10 to 12 show specific examples. The diagram on the left side of FIG. 10 shows the transistor before the element value is changed. In this example, the gate length L is 0.11 μm, the channel width W is 1.0 μm, and the transistors connected to the node numbers N185, N184, and VSS respectively show the state before the element value is changed. Have been. FIG. 11 is a netlist corresponding to such a transistor. Here, “M503” is a serial number given to the transistor, and “vss”, “N184”, “N185”, and “vss” indicate nodes to which the source, gate, drain, and well are connected, respectively. ing. “L” and “w” indicate a gate length and a channel width, respectively. “Ad” and “as” indicate a drain area and a source area, respectively. “Pd” and “ps” indicate a drain peripheral length and a source peripheral length, respectively. “Nrd” and “nrs” indicate a drain resistance value and a source resistance value, respectively. “Rdc” and “rds” indicate a drain contact resistance and a source contact resistance, respectively.
[0046]
In the circuit on the right side of FIG. 10, floating transistors due to rounding errors (0.04 μm) are connected in parallel. FIG. 12 is a netlist in consideration of the floating transistor thus newly added. In this example, data on the element of the transistor whose serial number is “M504” is newly added. In this example, it is assumed that the superior angle has an influence on the source of the transistor. Assuming that the channel width W of the transistor increases by 0.04 μm, the source junction area and the (as) source peripheral length (ps) are correspondingly increased. Was added to the parasitic element netlist (M504). It is assumed that the influence of rounding does not reach the drain portion, and ad = pd = 0.
[0047]
With the above processing, a netlist in which an error is considered is obtained. The user can execute a circuit simulation or the like of the entire semiconductor device using the netlist obtained in this manner, and determine whether the device operates normally. As a result, when a normal operation is hindered by an error, the characteristic can be improved to a target characteristic by changing the relevant portion.
[0048]
Next, a flowchart for realizing the above processing will be described. FIG. 13 is an example of a flowchart for realizing the processing described above. When this flowchart is started, the following steps are executed.
[0049]
Step S10:
The CPU 60a calculates a logical product (P∩F) of the poly (gate polysilicon layer) P and the diffusion layer F.
[0050]
Step S11:
The CPU 60a specifies a transistor from the area (P∩F) obtained in step S10.
[0051]
Step S12:
The CPU 60a calculates a logical product (F∩L) of the rectangle L in which the width of the poly-P of the transistor specified in step S11 is increased by a predetermined amount and the diffusion layer F.
[0052]
Step S13:
The CPU 60a determines whether or not the area (F∩L) obtained in step S12 is a quadrangle. If the area is a quadrangle, the process proceeds to step S17; otherwise, the process proceeds to step S14. For example, when the area is a hexagon as shown in FIG. 4, it is determined that the area includes a superior angle, and the process proceeds to step S14.
[0053]
Step S14:
The CPU 60a searches for a metal connected to the contact and the power supply from the area (F 電源 L).
[0054]
Step S15:
When the CPU 60a finds a corresponding area as a result of the search in step S14, the processing proceeds to step S16 because the target area is the source area, and otherwise proceeds to step S17.
[0055]
Step S16:
The CPU 60a adds a floating transistor to a corresponding transistor (Tr) in the netlist.
[0056]
Step S17:
The CPU 60a determines whether or not the processing for all the areas (P∩F) has been completed. If the processing has not been completed, the process returns to step S13; otherwise, the processing ends.
[0057]
With the above processing, it is possible to detect a transistor having an excellent angle and add a floating transistor to a corresponding portion of the netlist.

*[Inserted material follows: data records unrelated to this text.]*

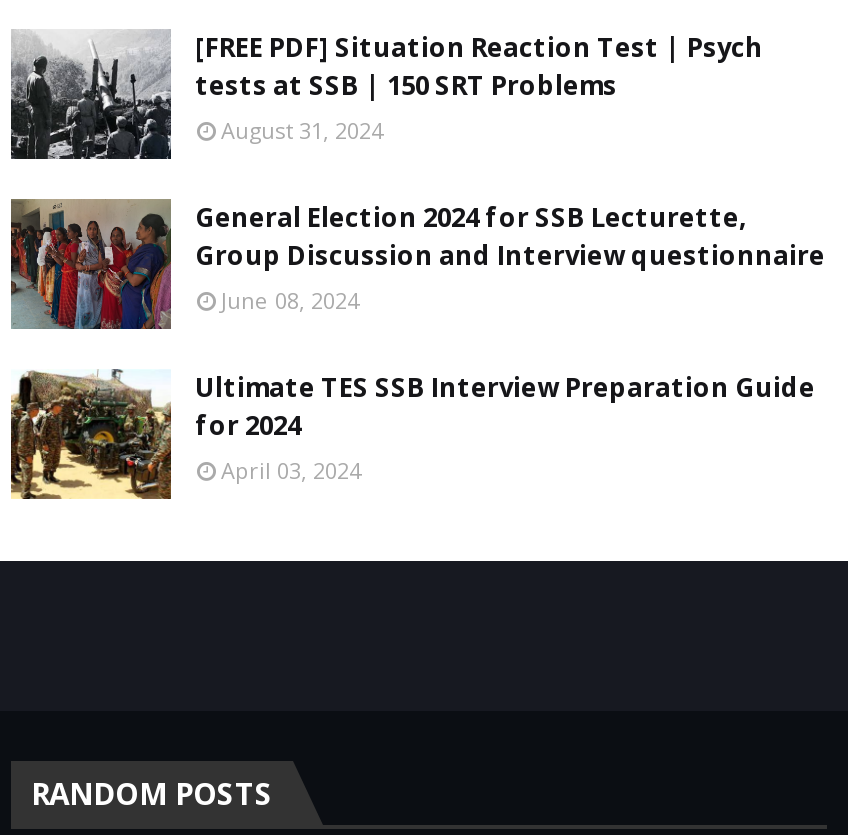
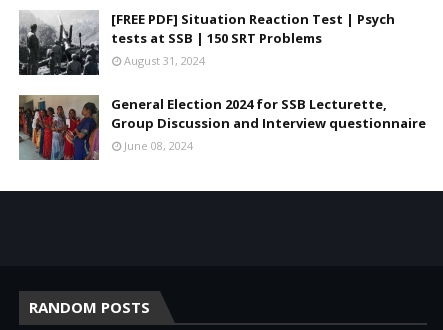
- [image]
- Ultimate TES SSB Interview Preparation Guide
- for 2024
- April 03, 2024
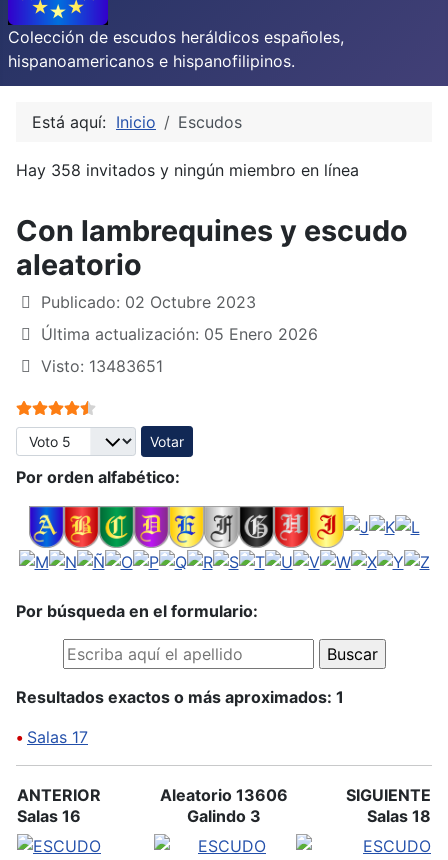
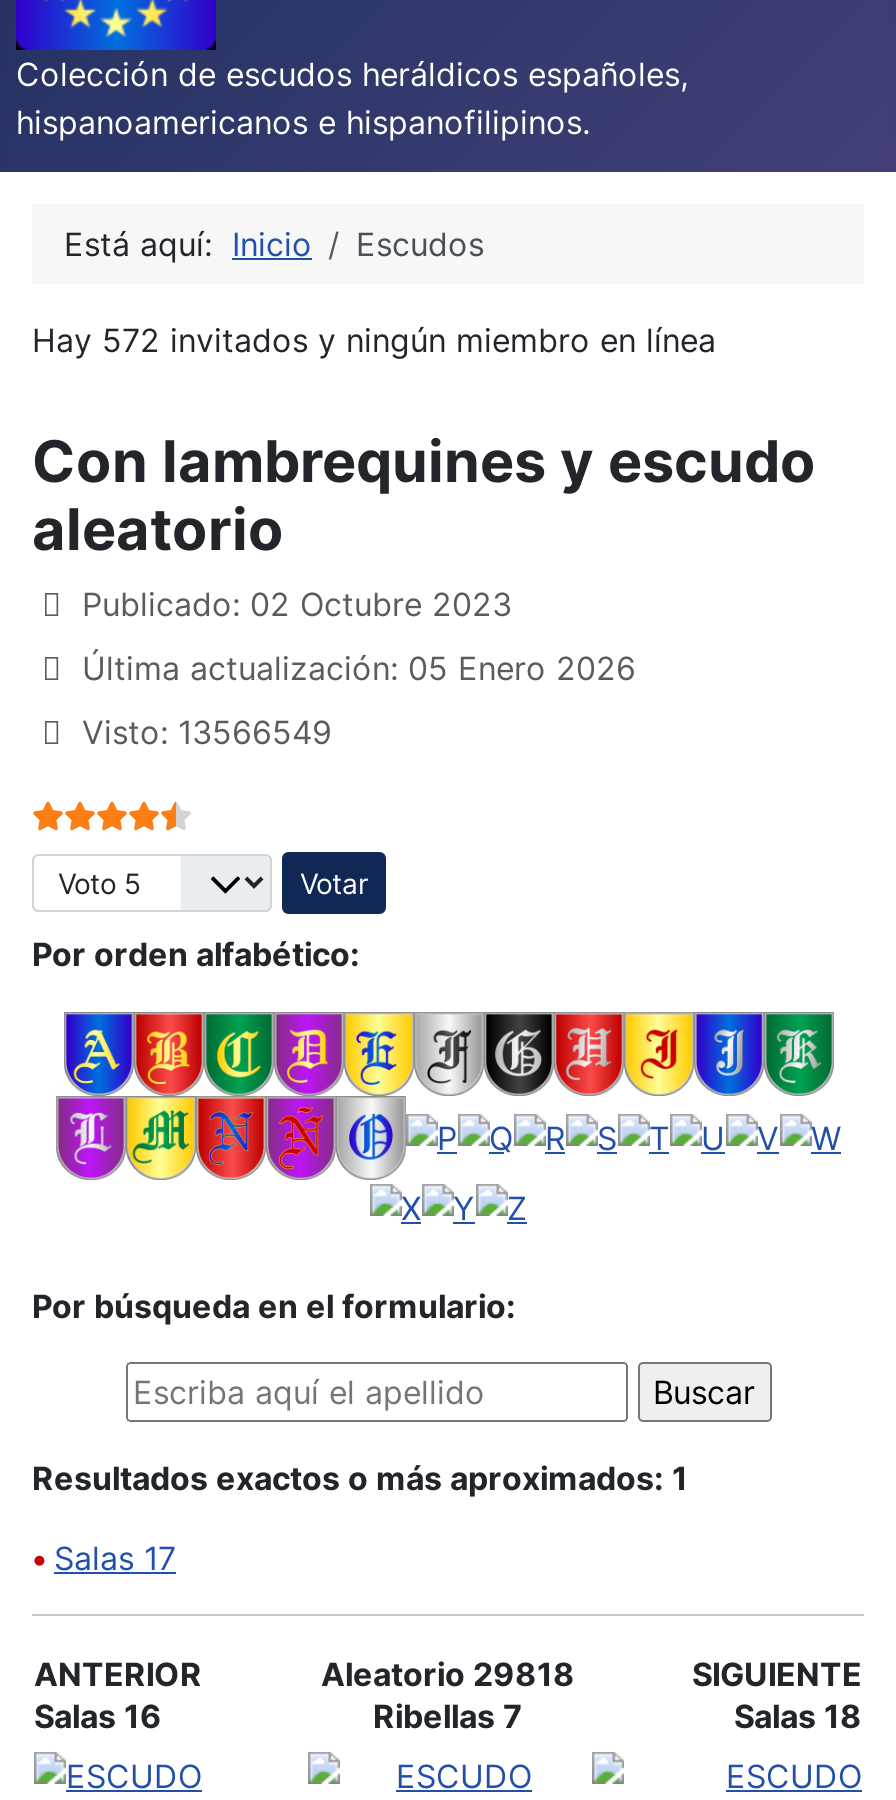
- Hay 358 invitados y ningún miembro en línea
+ Hay 572 invitados y ningún miembro en línea

- Visto: 13483651
+ Visto: 13566549

- [image]
+ [image]

- Aleatorio 13606
- Galindo 3
+ Aleatorio 29818
+ Ribellas 7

Note that, in the above processing, description has been made using a transistor as an example, but the present invention can also be applied to other elements (resistance, capacitor, inductor, and the like).
[0058]
FIG. 14 is a diagram showing an example in which the present invention is applied to a resistor. In the example of this figure, both ends (portions having a remarkable angle) of the narrowed portion of the resistance element formed by the diffusion layer 80 are rounded, and an error of the element occurs due to this portion. That is, since the resistance value of the resistive element is inversely proportional to the width W, the portion having an excellent angle is rounded and the width increases by ΔW, resulting in a decrease in the resistance value. Therefore, this decrease is represented by the floating resistance added in parallel to the original resistance.
[0059]
As described above, according to the present invention, it is possible to calibrate the resistance value even in the case where the resistance element has an excellent angle.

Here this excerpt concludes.